Brain scans find that therapy to slow stutterers’ speech changes neurological activity while increasing speaking rate, fluency, and speech naturalness.

A $3 million, six-year study 1 used brain imaging to see neurological changes after two types of stuttering treatment. Some of the stutterers did fluency shaping stuttering therapy, in which they prolonged their vowels to slow down their speech. Other stutterers did Modifying Phonation Interval (MPI) stuttering therapy, in which they eliminated too-fast elements of speech but retained a normal speaking rate.

The results found that successful participants had decreased putamen activity. The putamen area of the brain is associated with motor learning and control. Increased activity is associated with slower, more controlled speech and decreased activity associated with faster, more natural speech.

Twenty-two adults who stutter were divided into two therapy groups:

Treatment success was measured with, first, zero stuttering in the speech clinic, including three minutes oral reading, three minutes monologue, and a three-minute telephone conversation with a friend. Next, zero stuttering was required in beyond-clinic speaking tasks, including a conversation with a friend, a telephone call to a business, and “a self-selected task that the participant identified as a personally problematic speaking task.” The beyond-clinic speaking tasks had to be completed in a single day.

The average duration of the treatment programs was eight weeks (ending with in-clinic tests). Completing the beyond-clinic speaking tasks successfully required on average another 27 weeks.

Speech was also measured during four brain scans. For the successful participants and for seven or eight of the unsuccessful participants, stuttering diminished 85-90%, speaking rate increased 14-21%, and speech naturalness increased 80-100%. Two or three unsuccessful participants had much worse results (one went to prison and another had domestic violence issues).

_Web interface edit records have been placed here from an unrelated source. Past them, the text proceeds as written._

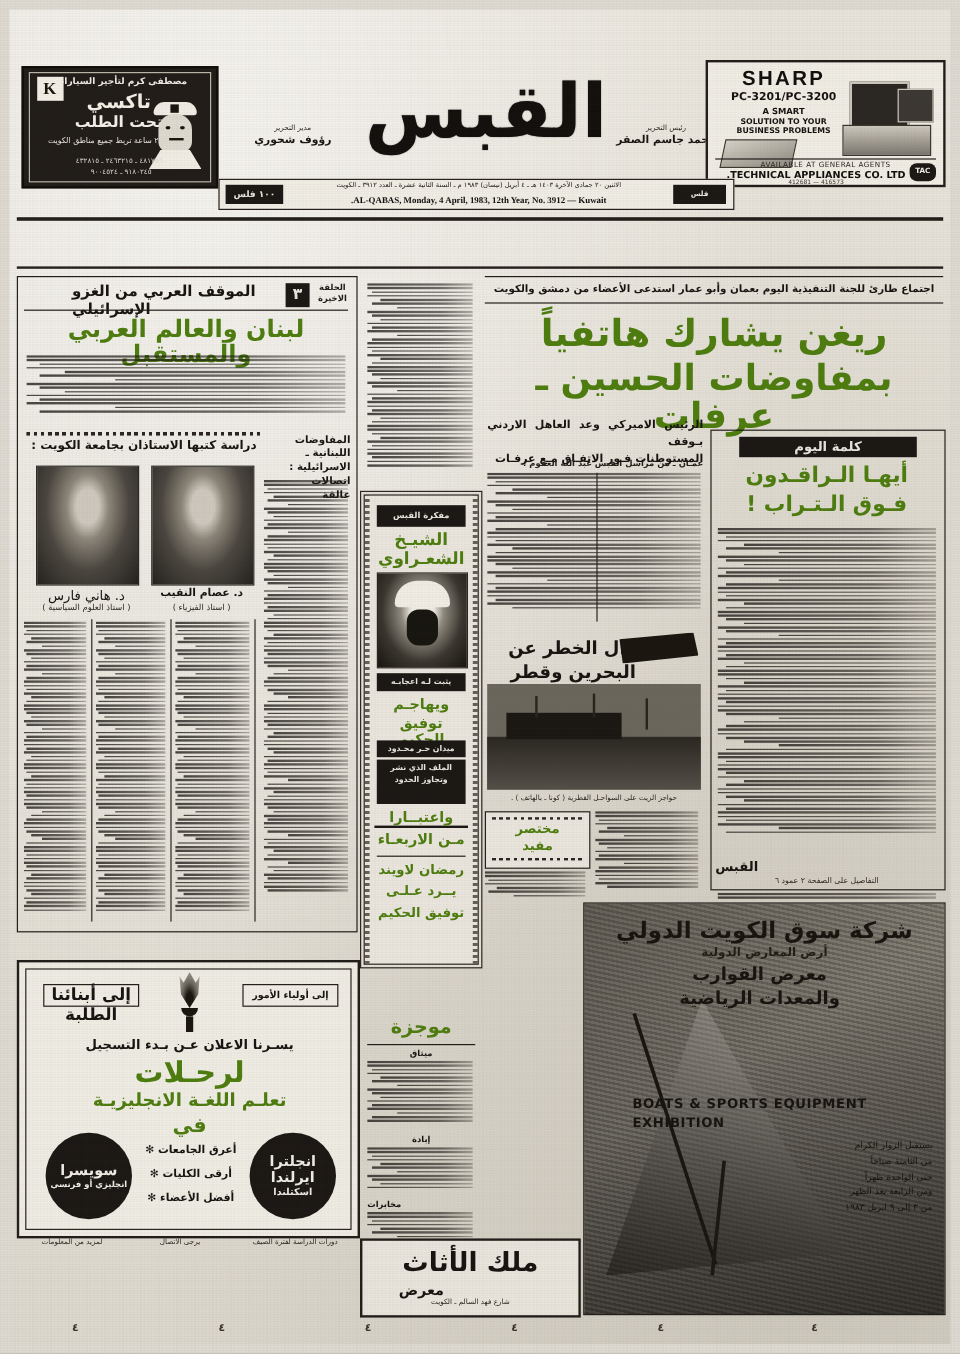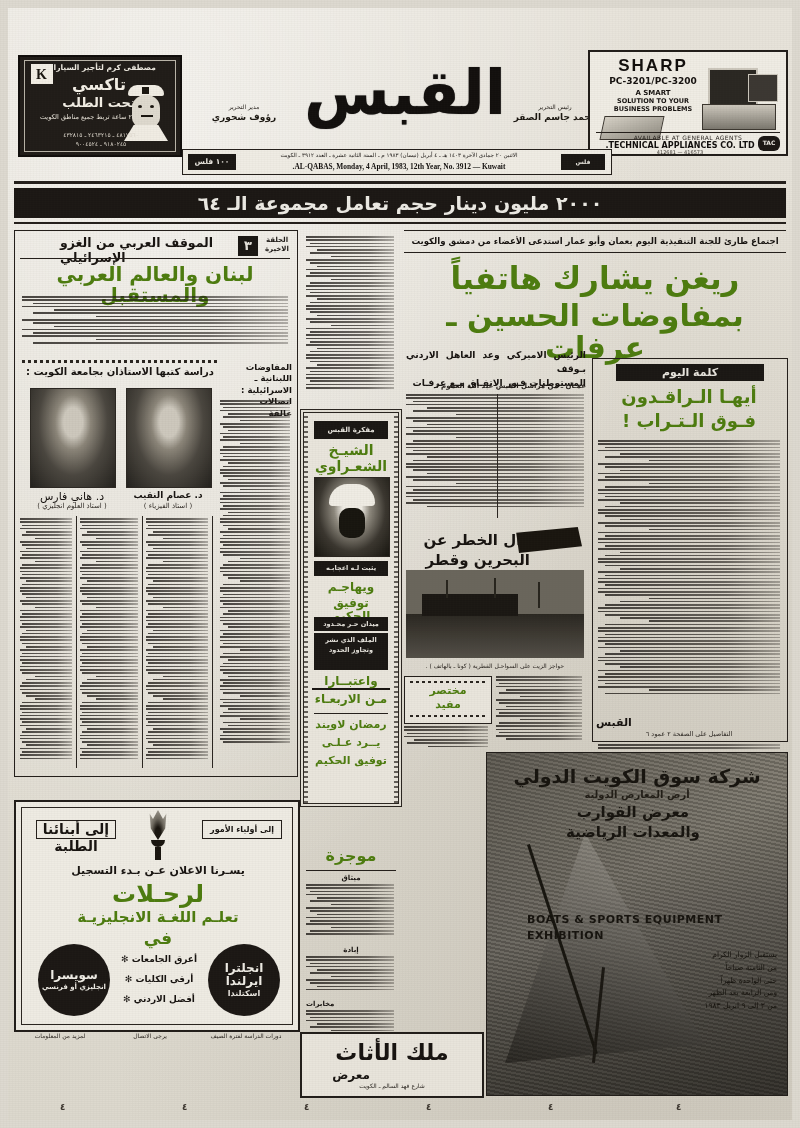--- a/index.html
+++ b/index.html
@@ -155,7 +155,6 @@
   </div>
 
   <div class="z rule" style="left:14px;top:181px;width:772px;height:3px;"></div>
-  <div class="z blackbar ar" style="left:14px;top:188px;width:772px;height:30px;font-size:19px;letter-spacing:1px;">٢٠٠٠ مليون دينار حجم تعامل مجموعة الـ ٦٤</div>
   <div class="z rule" style="left:14px;top:222px;width:772px;height:2px;"></div>
 
   <div class="z boxed" style="left:14px;top:230px;width:282px;height:545px;background:transparent;"></div>

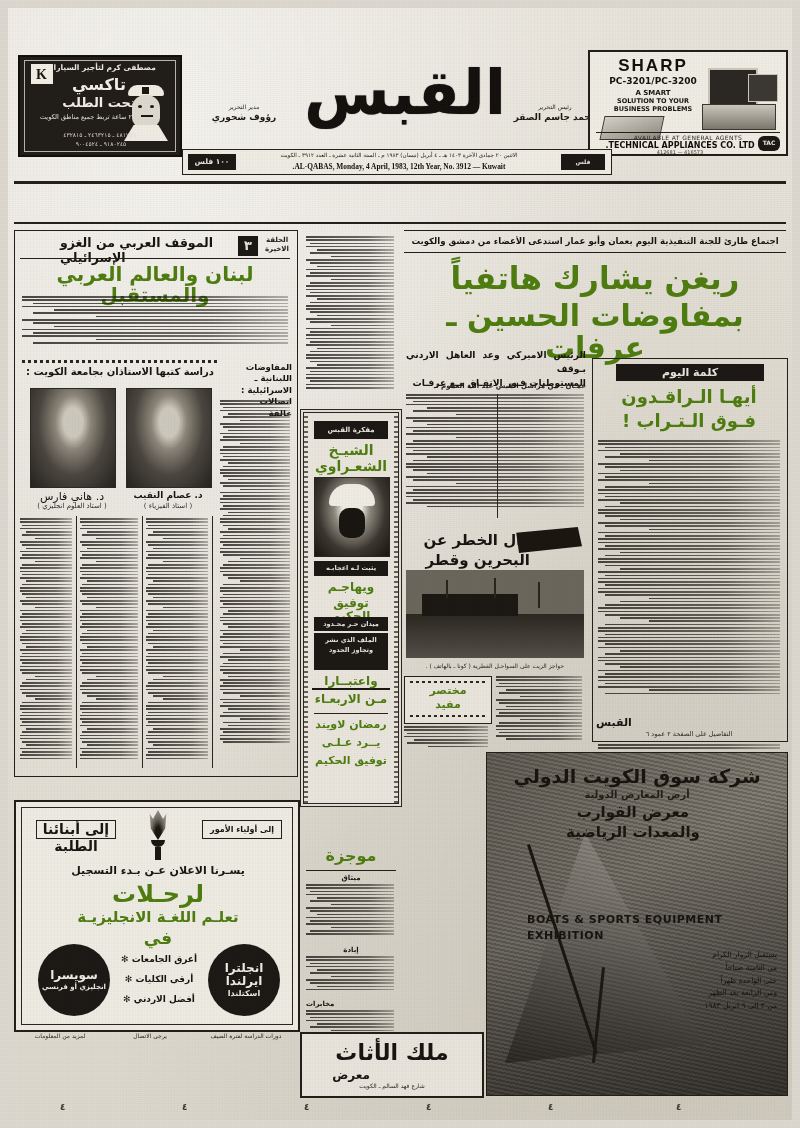--- a/index.html
+++ b/index.html
@@ -191,7 +191,7 @@
   <div class="z portrait" style="left:30px;top:388px;width:84px;height:98px;"></div>
   <div class="z portrait" style="left:126px;top:388px;width:84px;height:98px;"></div>
   <div class="z ar center" style="left:24px;top:490px;width:96px;font-size:11px;font-weight:normal;color:#171310;">د. هاني فارس</div>
-  <div class="z ar center" style="left:24px;top:502px;width:96px;font-size:7px;color:#2c2722;">( استاذ العلوم انجليزي )</div>
+  <div class="z ar center" style="left:24px;top:502px;width:96px;font-size:7px;color:#2c2722;">( استاذ العلوم السياسية )</div>
   <div class="z ar center" style="left:120px;top:490px;width:96px;font-size:9px;font-weight:bold;color:#171310;">د. عصام النقيب</div>
   <div class="z ar center" style="left:120px;top:502px;width:96px;font-size:7px;color:#2c2722;">( استاذ الفيزياء )</div>
 

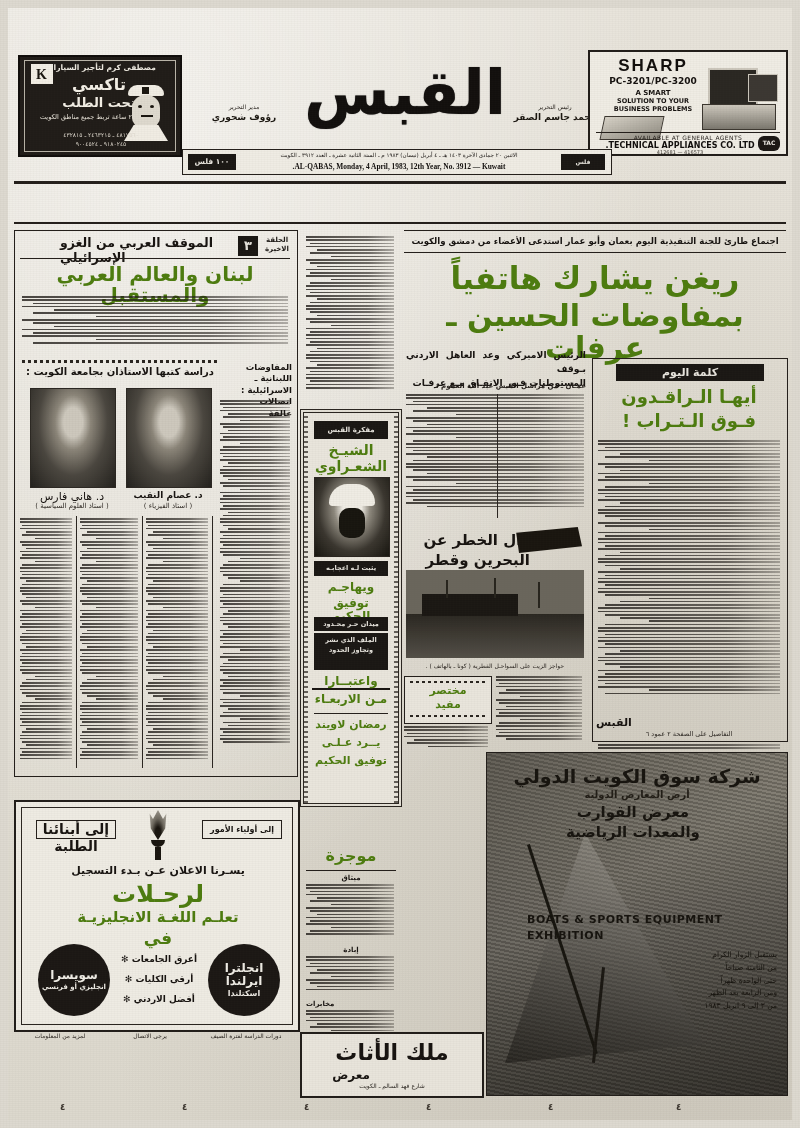--- a/index.html
+++ b/index.html
@@ -892,7 +892,7 @@
     </div>
     <div class="z ar center" style="left:98px;top:152px;width:90px;font-size:9px;font-weight:bold;color:#171310;">أعرق الجامعات ✻</div>
     <div class="z ar center" style="left:98px;top:172px;width:90px;font-size:9px;font-weight:bold;color:#171310;">أرقى الكليات ✻</div>
-    <div class="z ar center" style="left:98px;top:192px;width:90px;font-size:9px;font-weight:bold;color:#171310;">أفضل الاردني ✻</div>
+    <div class="z ar center" style="left:98px;top:192px;width:90px;font-size:9px;font-weight:bold;color:#171310;">أفضل الأعضاء ✻</div>
   </div>
   <div class="z ar" style="left:20px;top:1032px;width:80px;font-size:6px;color:#2c2722;text-align:center;">لمزيد من المعلومات</div>
   <div class="z ar" style="left:110px;top:1032px;width:80px;font-size:6px;color:#2c2722;text-align:center;">يرجى الاتصال</div>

The brain scans found decreased activity in the left putamen for the successful participants, and no change for the unsuccessful participants. The putamen is involved (for non-stutterers) in “the initiation and execution of speech” and for “suppressing unintended [speech] responses.” Also, the putamen is “more activated for slower (more controlled) speech production.” Another study found that “repeating a short phonated utterance at different rates” associated decreased putamen activity with faster speaking rates.

Decreased activity was also seen in the left claustrum. This brain area is next to the putamen yet little is known about it. It may be one of the routes of speech production between Wernicke’s and Broca’s areas.